Find the line holding "[11,1071,507,1117] Mocasines oscuros: Claves" in the entries below. Give it again exactly, along with every line after it up to and including the line holding "[11,1138,504,1184] ¿Una travesía".
-*-
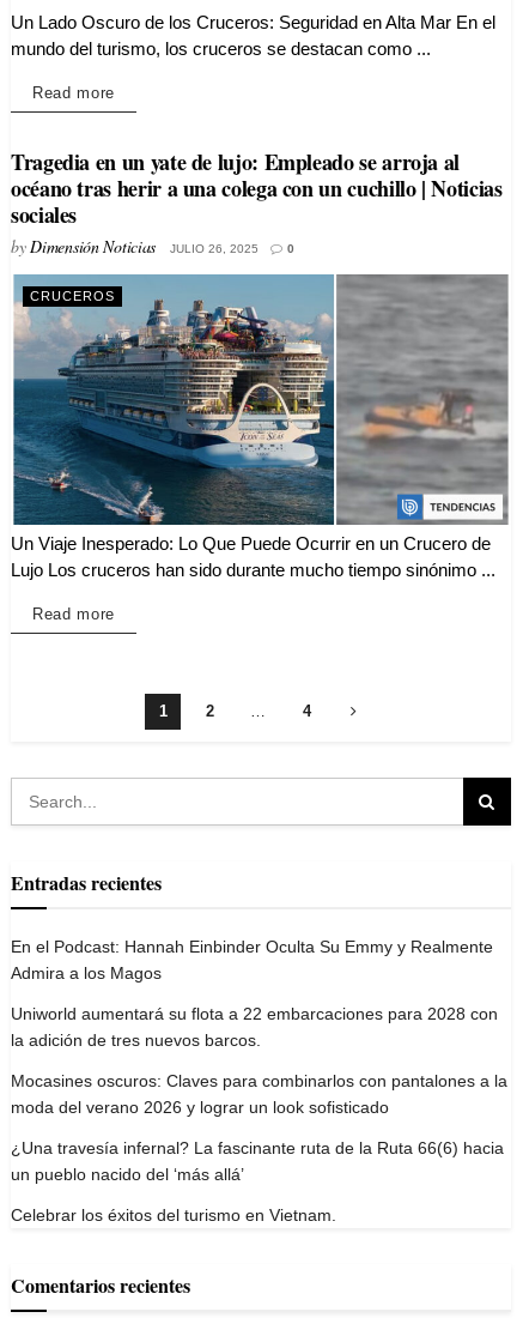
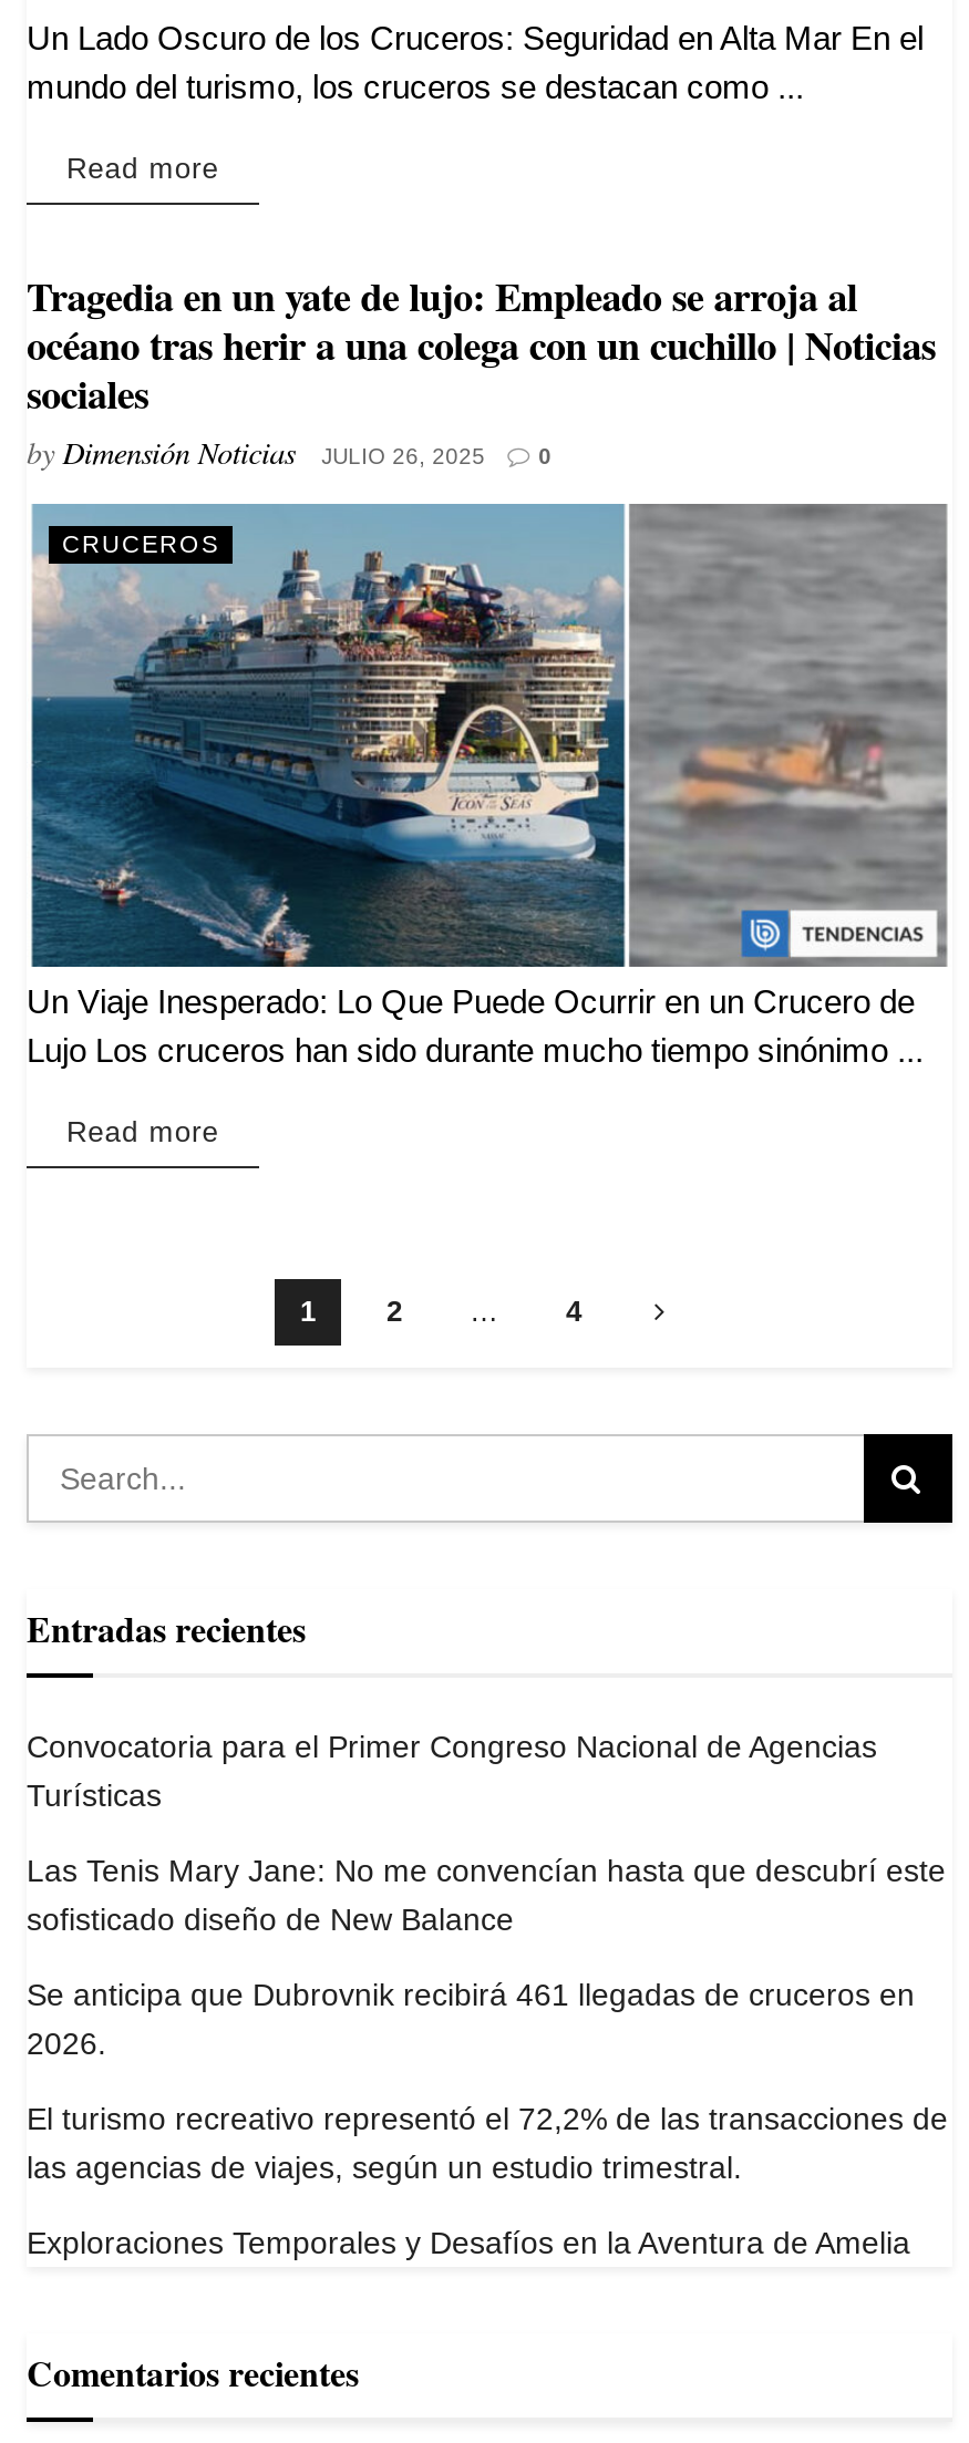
[11,937,493,983] En el Podcast: Hannah Einbinder Oculta Su Emmy y Realmente | Admira a los Magos -> [27,1729,877,1813] Convocatoria para el Primer Congreso Nacional de Agencias | Turísticas
[11,1004,498,1050] Uniworld aumentará su flota a 22 embarcaciones para 2028 con | la adición de tres nuevos barcos. -> [27,1853,946,1937] Las Tenis Mary Jane: No me convencían hasta que descubrí este | sofisticado diseño de New Balance
[11,1071,507,1117] Mocasines oscuros: Claves para combinarlos con pantalones a la | moda del verano 2026 y lograr un look sofisticado -> [27,1977,915,2061] Se anticipa que Dubrovnik recibirá 461 llegadas de cruceros en | 2026.
[11,1138,504,1184] ¿Una travesía infernal? La fascinante ruta de la Ruta 66(6) hacia | un pueblo nacido del ‘más allá’ -> [27,2101,948,2185] El turismo recreativo representó el 72,2% de las transacciones de | las agencias de viajes, según un estudio trimestral.
[11,1205,336,1225] Celebrar los éxitos del turismo en Vietnam. -> [27,2225,910,2260] Exploraciones Temporales y Desafíos en la Aventura de Amelia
-*-
* _OUTPUT FOR THIS TASK_:
[11,1071,507,1117] Mocasines oscuros: Claves para combinarlos con pantalones a la | moda del verano 2026 y lograr un look sofisticado -> [27,1977,915,2061] Se anticipa que Dubrovnik recibirá 461 llegadas de cruceros en | 2026.
[11,1138,504,1184] ¿Una travesía infernal? La fascinante ruta de la Ruta 66(6) hacia | un pueblo nacido del ‘más allá’ -> [27,2101,948,2185] El turismo recreativo representó el 72,2% de las transacciones de | las agencias de viajes, según un estudio trimestral.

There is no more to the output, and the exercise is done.